Long story short: Have a look at my publications. I also made slides for lectures, exercise groups and other presentations in it. If I needed to write a letter, I would use it for that too.
ZeroMQ
One of the coolest libraries I have learned. I am using it every time I need to connect two processes. Learned distributed programming with it the hard way, even after reading Java Concurrency in Practice by Brian Goetz.
University Stuff
Safety-Critical Systems
Or call it functional safety, or verification, or theorem proving, or proof engineering, or formal methods, or model checking, or or or.
I did my doctoral degree here. Of course, there's plenty I do not know. I can pick up what I'm missing along the way.
Compiler Construction
I implemented a compiler based on the Dragon book. Also took a seminar on compiler optimisations.
I used quite some techniques from that in my day-to-day life to generate code, design DSLs, etc.
I am also pretty knowledgeable on interpreter design, partial evaluation, etc.
Computer Networks
Four courses: Fundamentals, advanced, network security and peer-to-peer networks.
Build and configured a network that routed packages in a ring. Debugged for hours to find out some ethernet cables were defunct.

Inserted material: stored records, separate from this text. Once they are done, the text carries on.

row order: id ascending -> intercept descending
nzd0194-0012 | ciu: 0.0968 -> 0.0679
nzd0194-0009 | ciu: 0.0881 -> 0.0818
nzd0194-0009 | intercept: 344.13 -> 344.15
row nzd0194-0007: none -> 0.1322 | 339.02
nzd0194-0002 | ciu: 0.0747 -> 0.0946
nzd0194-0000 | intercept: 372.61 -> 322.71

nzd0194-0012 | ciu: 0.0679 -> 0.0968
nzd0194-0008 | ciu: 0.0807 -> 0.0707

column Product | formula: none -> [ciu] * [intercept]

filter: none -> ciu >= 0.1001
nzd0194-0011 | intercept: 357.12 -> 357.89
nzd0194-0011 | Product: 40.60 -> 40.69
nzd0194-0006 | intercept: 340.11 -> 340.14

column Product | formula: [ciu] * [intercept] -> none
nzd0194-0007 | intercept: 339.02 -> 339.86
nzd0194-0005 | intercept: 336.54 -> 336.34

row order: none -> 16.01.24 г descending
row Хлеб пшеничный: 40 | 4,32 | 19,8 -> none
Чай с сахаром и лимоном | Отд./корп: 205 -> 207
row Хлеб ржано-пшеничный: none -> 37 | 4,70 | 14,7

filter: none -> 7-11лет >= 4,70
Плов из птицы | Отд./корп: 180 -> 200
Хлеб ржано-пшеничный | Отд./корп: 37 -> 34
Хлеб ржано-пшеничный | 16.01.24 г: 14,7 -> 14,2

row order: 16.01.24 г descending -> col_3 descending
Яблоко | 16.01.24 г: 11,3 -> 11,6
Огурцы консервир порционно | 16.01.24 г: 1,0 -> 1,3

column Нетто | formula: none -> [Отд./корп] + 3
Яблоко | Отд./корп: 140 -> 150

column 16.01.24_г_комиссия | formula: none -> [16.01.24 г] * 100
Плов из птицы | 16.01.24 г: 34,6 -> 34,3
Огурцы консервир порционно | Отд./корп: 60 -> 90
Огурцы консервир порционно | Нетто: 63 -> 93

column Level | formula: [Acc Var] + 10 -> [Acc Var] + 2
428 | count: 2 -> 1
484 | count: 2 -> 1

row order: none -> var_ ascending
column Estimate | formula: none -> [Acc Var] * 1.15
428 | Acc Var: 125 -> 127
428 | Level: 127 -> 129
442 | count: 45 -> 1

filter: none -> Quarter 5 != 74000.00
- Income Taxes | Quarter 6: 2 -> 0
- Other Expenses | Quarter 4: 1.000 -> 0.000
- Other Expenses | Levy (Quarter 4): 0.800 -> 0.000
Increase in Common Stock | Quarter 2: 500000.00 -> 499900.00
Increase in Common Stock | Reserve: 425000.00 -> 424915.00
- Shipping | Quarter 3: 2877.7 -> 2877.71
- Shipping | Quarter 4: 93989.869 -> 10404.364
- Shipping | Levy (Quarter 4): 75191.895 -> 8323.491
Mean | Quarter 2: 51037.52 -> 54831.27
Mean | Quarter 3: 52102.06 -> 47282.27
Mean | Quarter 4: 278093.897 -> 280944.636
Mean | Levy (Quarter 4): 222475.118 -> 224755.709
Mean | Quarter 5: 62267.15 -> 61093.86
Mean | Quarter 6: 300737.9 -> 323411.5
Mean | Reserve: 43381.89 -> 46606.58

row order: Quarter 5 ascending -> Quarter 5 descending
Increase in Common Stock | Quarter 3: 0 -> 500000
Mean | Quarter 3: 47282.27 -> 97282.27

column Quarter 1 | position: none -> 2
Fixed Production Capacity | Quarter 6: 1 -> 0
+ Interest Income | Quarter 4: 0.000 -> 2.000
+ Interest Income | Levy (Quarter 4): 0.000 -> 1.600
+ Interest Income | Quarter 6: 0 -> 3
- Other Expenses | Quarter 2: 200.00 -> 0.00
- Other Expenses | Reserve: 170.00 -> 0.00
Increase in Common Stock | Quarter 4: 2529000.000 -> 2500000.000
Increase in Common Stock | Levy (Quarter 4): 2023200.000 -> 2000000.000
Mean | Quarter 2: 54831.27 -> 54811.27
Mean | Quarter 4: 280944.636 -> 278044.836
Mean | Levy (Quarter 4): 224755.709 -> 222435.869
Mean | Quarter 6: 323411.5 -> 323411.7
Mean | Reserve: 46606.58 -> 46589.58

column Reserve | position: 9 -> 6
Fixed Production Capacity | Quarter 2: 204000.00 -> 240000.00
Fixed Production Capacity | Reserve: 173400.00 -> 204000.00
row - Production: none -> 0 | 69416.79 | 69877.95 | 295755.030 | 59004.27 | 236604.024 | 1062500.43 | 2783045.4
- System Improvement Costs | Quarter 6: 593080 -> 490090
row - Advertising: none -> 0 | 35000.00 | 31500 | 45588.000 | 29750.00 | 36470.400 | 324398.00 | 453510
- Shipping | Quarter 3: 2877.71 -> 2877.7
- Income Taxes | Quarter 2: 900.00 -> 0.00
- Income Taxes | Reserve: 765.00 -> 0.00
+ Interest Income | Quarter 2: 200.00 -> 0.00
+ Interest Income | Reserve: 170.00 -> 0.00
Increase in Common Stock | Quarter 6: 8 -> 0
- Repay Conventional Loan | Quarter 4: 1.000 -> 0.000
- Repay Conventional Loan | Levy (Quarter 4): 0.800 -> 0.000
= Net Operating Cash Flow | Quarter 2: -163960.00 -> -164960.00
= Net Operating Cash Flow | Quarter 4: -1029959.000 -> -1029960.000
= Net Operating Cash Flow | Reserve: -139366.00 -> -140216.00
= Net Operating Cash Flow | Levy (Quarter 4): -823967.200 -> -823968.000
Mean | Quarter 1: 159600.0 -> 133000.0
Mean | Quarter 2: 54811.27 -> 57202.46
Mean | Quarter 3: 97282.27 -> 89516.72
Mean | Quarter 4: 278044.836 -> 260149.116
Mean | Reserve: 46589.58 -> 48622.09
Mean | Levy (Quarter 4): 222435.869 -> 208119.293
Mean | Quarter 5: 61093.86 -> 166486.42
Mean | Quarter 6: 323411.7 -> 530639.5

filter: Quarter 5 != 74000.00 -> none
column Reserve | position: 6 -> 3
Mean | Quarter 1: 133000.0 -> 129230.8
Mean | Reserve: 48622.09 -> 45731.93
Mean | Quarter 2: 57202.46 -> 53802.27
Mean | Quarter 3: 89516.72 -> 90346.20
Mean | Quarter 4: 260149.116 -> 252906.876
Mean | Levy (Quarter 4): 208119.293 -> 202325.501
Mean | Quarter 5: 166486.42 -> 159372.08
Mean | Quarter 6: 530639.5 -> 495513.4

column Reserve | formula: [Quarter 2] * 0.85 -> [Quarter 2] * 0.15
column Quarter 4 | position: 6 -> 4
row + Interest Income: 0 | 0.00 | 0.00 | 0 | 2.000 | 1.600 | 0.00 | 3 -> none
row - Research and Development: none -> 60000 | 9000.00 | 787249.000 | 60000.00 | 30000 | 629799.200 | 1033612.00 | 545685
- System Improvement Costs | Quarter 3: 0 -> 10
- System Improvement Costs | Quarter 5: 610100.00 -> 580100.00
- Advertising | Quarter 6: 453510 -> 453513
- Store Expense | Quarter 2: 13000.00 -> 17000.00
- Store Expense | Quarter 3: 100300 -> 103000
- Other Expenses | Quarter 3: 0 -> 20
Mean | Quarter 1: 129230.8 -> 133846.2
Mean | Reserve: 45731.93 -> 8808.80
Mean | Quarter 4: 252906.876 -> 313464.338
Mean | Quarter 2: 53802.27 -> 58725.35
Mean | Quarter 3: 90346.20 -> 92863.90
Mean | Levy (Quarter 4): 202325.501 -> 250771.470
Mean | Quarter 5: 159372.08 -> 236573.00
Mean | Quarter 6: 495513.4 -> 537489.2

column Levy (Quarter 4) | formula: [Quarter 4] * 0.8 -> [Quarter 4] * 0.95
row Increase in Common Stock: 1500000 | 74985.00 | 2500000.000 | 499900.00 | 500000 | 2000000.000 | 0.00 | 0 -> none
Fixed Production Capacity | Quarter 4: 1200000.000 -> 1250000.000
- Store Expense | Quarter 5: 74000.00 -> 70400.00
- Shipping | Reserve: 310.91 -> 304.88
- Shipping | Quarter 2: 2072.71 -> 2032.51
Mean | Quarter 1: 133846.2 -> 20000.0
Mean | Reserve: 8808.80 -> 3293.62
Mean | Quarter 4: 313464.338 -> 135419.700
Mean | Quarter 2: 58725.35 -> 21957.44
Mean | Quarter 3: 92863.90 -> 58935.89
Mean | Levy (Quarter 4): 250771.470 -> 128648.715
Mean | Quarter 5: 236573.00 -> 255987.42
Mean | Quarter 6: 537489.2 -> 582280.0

Network security was the most fun course. Writing a DOS virus, injecting assembly code, exploiting vulnerabilities (XSS, CSRF, SQL injections, path traversal, ...), cracking passwords. Naturally, all in a controlled setting and for education :-)
Cryptocomplexity
I'm interested in cryptography. I took a (more) theoretical course on this. I have learned enough to understand what I'm doing and what I shouldn't do.